Supreme Court 2Today, the United States Supreme Court upheld subsidies for individuals who purchase health care insurance through all health care exchanges regardless of whether the exchange was established by a state or the federal government.  The case, King v. Burwell, is the latest ruling in a number of challenges to the Affordable Care Act (ACA).  In the 6-3 ruling, the Court stated that this ruling will prevent the destabilization of the individual health insurance market into a death spiral.

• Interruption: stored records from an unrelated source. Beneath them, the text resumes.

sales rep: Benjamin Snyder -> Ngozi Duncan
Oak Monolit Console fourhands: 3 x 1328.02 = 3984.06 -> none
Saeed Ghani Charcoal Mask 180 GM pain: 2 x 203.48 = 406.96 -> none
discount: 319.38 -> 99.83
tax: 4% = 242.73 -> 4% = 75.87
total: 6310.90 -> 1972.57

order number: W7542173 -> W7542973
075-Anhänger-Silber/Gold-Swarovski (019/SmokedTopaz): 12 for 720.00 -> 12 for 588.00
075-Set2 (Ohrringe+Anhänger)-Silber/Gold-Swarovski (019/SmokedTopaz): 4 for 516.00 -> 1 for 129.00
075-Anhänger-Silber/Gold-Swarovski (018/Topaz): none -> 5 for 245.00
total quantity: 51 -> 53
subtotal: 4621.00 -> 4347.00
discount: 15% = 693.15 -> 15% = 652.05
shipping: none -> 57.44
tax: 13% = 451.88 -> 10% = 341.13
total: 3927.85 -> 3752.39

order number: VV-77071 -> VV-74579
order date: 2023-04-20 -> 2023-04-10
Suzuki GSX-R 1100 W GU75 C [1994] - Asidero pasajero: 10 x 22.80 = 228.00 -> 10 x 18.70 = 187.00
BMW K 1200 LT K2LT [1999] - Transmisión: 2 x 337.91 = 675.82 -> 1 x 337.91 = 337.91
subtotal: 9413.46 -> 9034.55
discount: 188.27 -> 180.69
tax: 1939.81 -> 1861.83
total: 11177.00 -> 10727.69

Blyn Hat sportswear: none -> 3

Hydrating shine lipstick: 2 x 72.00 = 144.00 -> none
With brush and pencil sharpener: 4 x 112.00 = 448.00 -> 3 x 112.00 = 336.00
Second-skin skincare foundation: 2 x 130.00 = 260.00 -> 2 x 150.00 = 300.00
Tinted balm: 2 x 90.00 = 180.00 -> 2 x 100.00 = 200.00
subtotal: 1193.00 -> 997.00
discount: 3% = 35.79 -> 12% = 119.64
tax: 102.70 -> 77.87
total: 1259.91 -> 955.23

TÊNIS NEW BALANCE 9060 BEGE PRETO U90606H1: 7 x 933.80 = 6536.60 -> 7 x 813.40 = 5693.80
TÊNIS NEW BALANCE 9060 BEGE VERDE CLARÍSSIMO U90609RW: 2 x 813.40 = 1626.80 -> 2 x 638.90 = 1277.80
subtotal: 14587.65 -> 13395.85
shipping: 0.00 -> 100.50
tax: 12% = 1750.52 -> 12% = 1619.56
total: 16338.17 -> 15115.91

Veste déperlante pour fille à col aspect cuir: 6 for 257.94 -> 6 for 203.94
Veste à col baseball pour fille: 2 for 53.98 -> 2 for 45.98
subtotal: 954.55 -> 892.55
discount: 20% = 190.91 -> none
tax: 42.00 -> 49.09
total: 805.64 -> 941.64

What does this mean to the average American?  If you purchase health insurance from an exchange and meet the eligibility requirements, then you may continue to receive subsidies to help pay for that coverage.  It does not matter that you are in a state exchange or a federal exchange.  So, essentially status quo.

What does this mean to the average employer?  The subsidies available through the exchanges are the triggers for the penalties that may be imposed upon certain large employers if that employer either fails to offer coverage to its full time employees or offers coverage that is not affordable or does not provide minimum value.  Had the subsidies been taken away, then employers in states with federal exchanges would likely have not been subject to the penalties because in order to be subject to a penalty, an employee would have to purchase insurance on an exchange AND receive a subsidy.  Subsidies are not available to employees if they have an appropriate offer of coverage from an employer.  So, if you are a large employer and were hoping that you would not be subject to the penalties under the ACA, you should review your policies and procedures to ensure compliance with the ACA.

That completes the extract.